*** Begin section ***
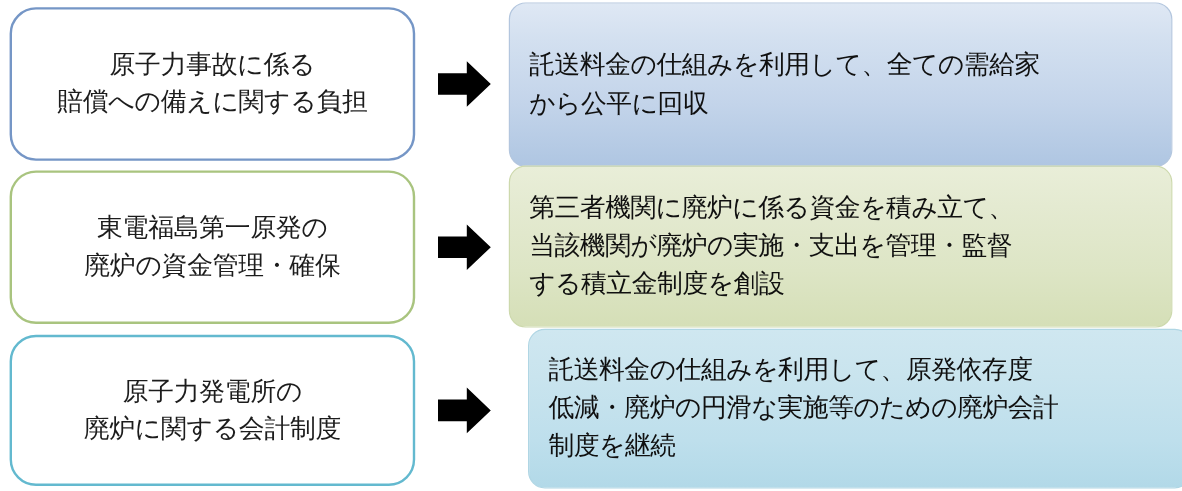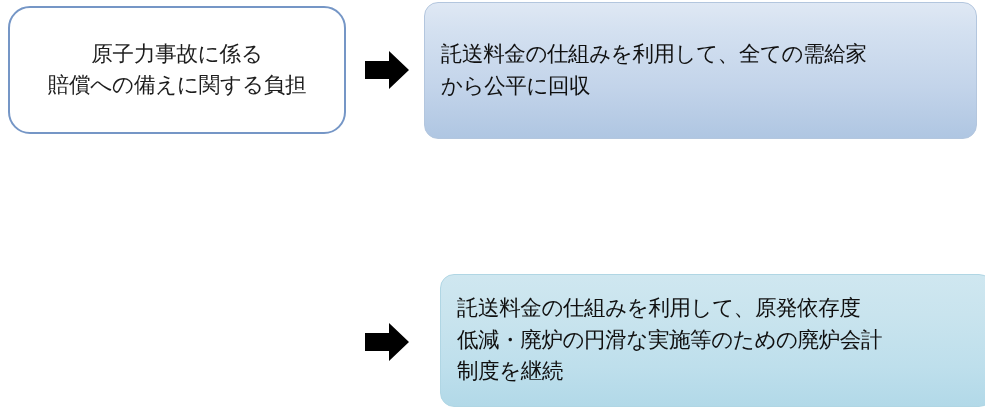--- a/index.html
+++ b/index.html
@@ -122,22 +122,42 @@
       <svg width="46" height="44" viewBox="0 0 46 44" aria-hidden="true">
         <path d="M1 13 H25 V3 L45 22 L25 41 V31 H1 Z" fill="#000000"></path>
       </svg>
     </span>
     <div class="right-box theme-blue">
       <div class="right-text">託送料金の仕組みを利用して、全ての需給家
 から公平に回収</div>
     </div>
   </div>
 
+  <div class="row row-2">
+    <div class="left-box theme-green">
+      <div class="left-text">東電福島第一原発の
+廃炉の資金管理・確保</div>
+    </div>
+    <span class="arrow">
+      <svg width="46" height="44" viewBox="0 0 46 44" aria-hidden="true">
+        <path d="M1 13 H25 V3 L45 22 L25 41 V31 H1 Z" fill="#000000"></path>
+      </svg>
+    </span>
+    <div class="right-box theme-green">
+      <div class="right-text">第三者機関に廃炉に係る資金を積み立て、
+当該機関が廃炉の実施・支出を管理・監督
+する積立金制度を創設</div>
+    </div>
+  </div>
 
   <div class="row row-3">
+    <div class="left-box theme-cyan">
+      <div class="left-text">原子力発電所の
+廃炉に関する会計制度</div>
+    </div>
     <span class="arrow">
       <svg width="46" height="44" viewBox="0 0 46 44" aria-hidden="true">
         <path d="M1 13 H25 V3 L45 22 L25 41 V31 H1 Z" fill="#000000"></path>
       </svg>
     </span>
     <div class="right-box theme-cyan">
       <div class="right-text">託送料金の仕組みを利用して、原発依存度
 低減・廃炉の円滑な実施等のための廃炉会計
 制度を継続</div>
     </div>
*** End section ***
*What you need to do*. Return the data verbatim, leaving out the pictures it holds.

*Response to this task*.
--- a/index.html
+++ b/index.html
@@ -122,22 +122,42 @@
       <svg width="46" height="44" viewBox="0 0 46 44" aria-hidden="true">
         <path d="M1 13 H25 V3 L45 22 L25 41 V31 H1 Z" fill="#000000"></path>
       </svg>
     </span>
     <div class="right-box theme-blue">
       <div class="right-text">託送料金の仕組みを利用して、全ての需給家
 から公平に回収</div>
     </div>
   </div>
 
+  <div class="row row-2">
+    <div class="left-box theme-green">
+      <div class="left-text">東電福島第一原発の
+廃炉の資金管理・確保</div>
+    </div>
+    <span class="arrow">
+      <svg width="46" height="44" viewBox="0 0 46 44" aria-hidden="true">
+        <path d="M1 13 H25 V3 L45 22 L25 41 V31 H1 Z" fill="#000000"></path>
+      </svg>
+    </span>
+    <div class="right-box theme-green">
+      <div class="right-text">第三者機関に廃炉に係る資金を積み立て、
+当該機関が廃炉の実施・支出を管理・監督
+する積立金制度を創設</div>
+    </div>
+  </div>
 
   <div class="row row-3">
+    <div class="left-box theme-cyan">
+      <div class="left-text">原子力発電所の
+廃炉に関する会計制度</div>
+    </div>
     <span class="arrow">
       <svg width="46" height="44" viewBox="0 0 46 44" aria-hidden="true">
         <path d="M1 13 H25 V3 L45 22 L25 41 V31 H1 Z" fill="#000000"></path>
       </svg>
     </span>
     <div class="right-box theme-cyan">
       <div class="right-text">託送料金の仕組みを利用して、原発依存度
 低減・廃炉の円滑な実施等のための廃炉会計
 制度を継続</div>
     </div>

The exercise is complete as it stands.